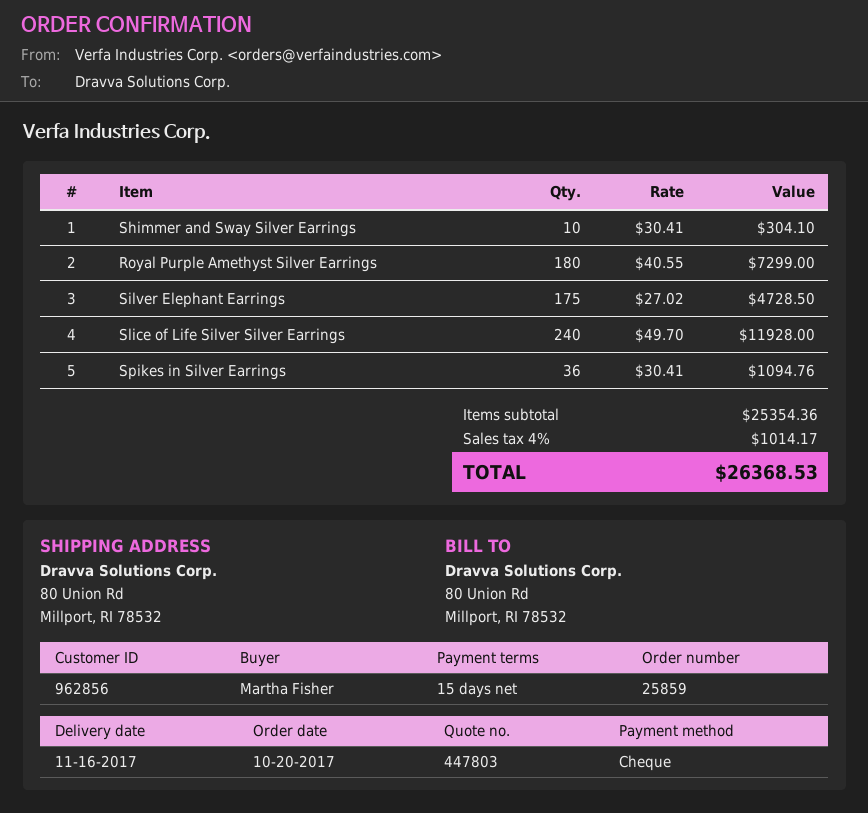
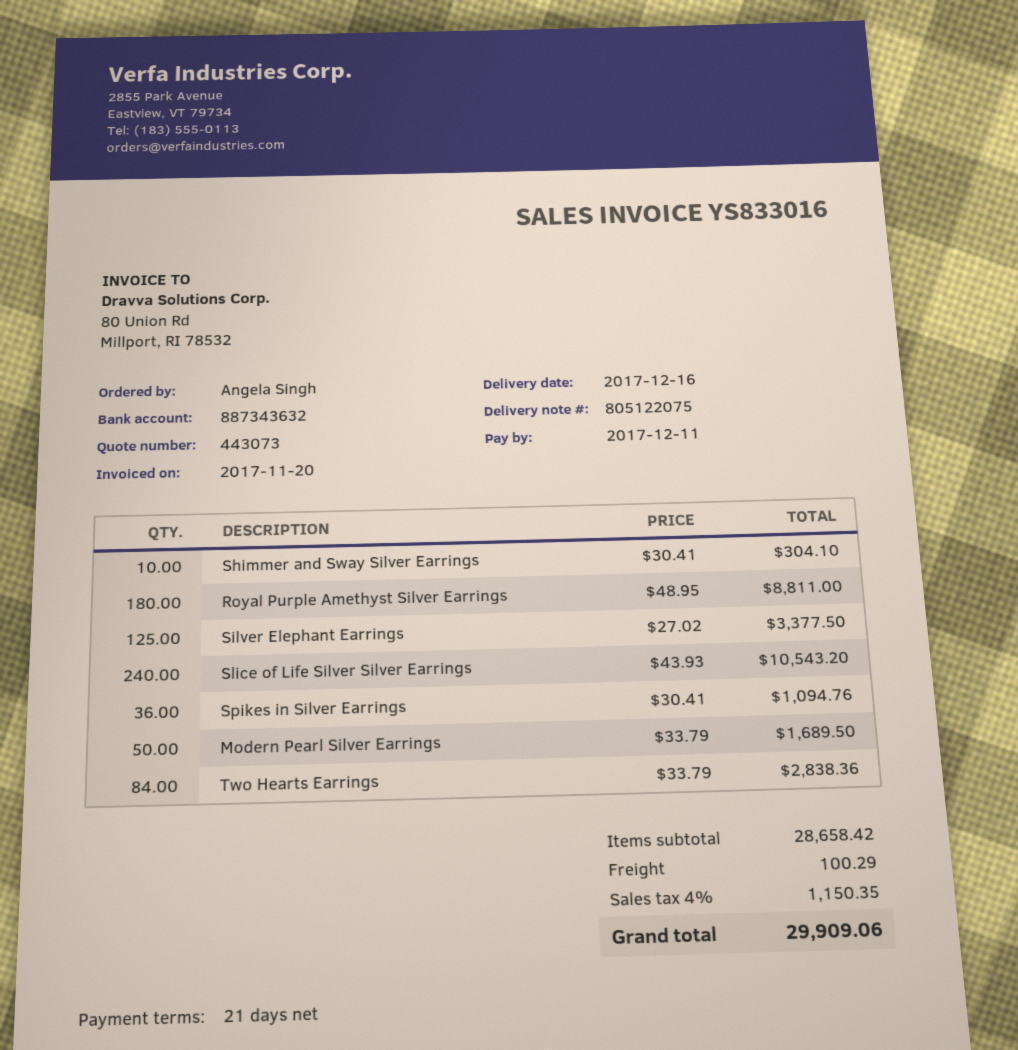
quote number: 447803 -> 443073
delivery date: 2017-11-16 -> 2017-12-16
payment terms: 15 days -> 21 days
ordered by: Martha Fisher -> Angela Singh
Royal Purple Amethyst Silver Earrings: 180 x 40.55 = 7299.00 -> 180 x 48.95 = 8811.00
Silver Elephant Earrings: 175 x 27.02 = 4728.50 -> 125 x 27.02 = 3377.50
Slice of Life Silver Silver Earrings: 240 x 49.70 = 11928.00 -> 240 x 43.93 = 10543.20
Modern Pearl Silver Earrings: none -> 50 x 33.79 = 1689.50
Two Hearts Earrings: none -> 84 x 33.79 = 2838.36
subtotal: 25354.36 -> 28658.42
shipping: none -> 100.29
tax: 4% = 1014.17 -> 4% = 1150.35
total: 26368.53 -> 29909.06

----------

» **Action item**
None of the images should be copied, but every entry must be given again exactly.

» **Response box**
quote number: 447803 -> 443073
delivery date: 2017-11-16 -> 2017-12-16
payment terms: 15 days -> 21 days
ordered by: Martha Fisher -> Angela Singh
Royal Purple Amethyst Silver Earrings: 180 x 40.55 = 7299.00 -> 180 x 48.95 = 8811.00
Silver Elephant Earrings: 175 x 27.02 = 4728.50 -> 125 x 27.02 = 3377.50
Slice of Life Silver Silver Earrings: 240 x 49.70 = 11928.00 -> 240 x 43.93 = 10543.20
Modern Pearl Silver Earrings: none -> 50 x 33.79 = 1689.50
Two Hearts Earrings: none -> 84 x 33.79 = 2838.36
subtotal: 25354.36 -> 28658.42
shipping: none -> 100.29
tax: 4% = 1014.17 -> 4% = 1150.35
total: 26368.53 -> 29909.06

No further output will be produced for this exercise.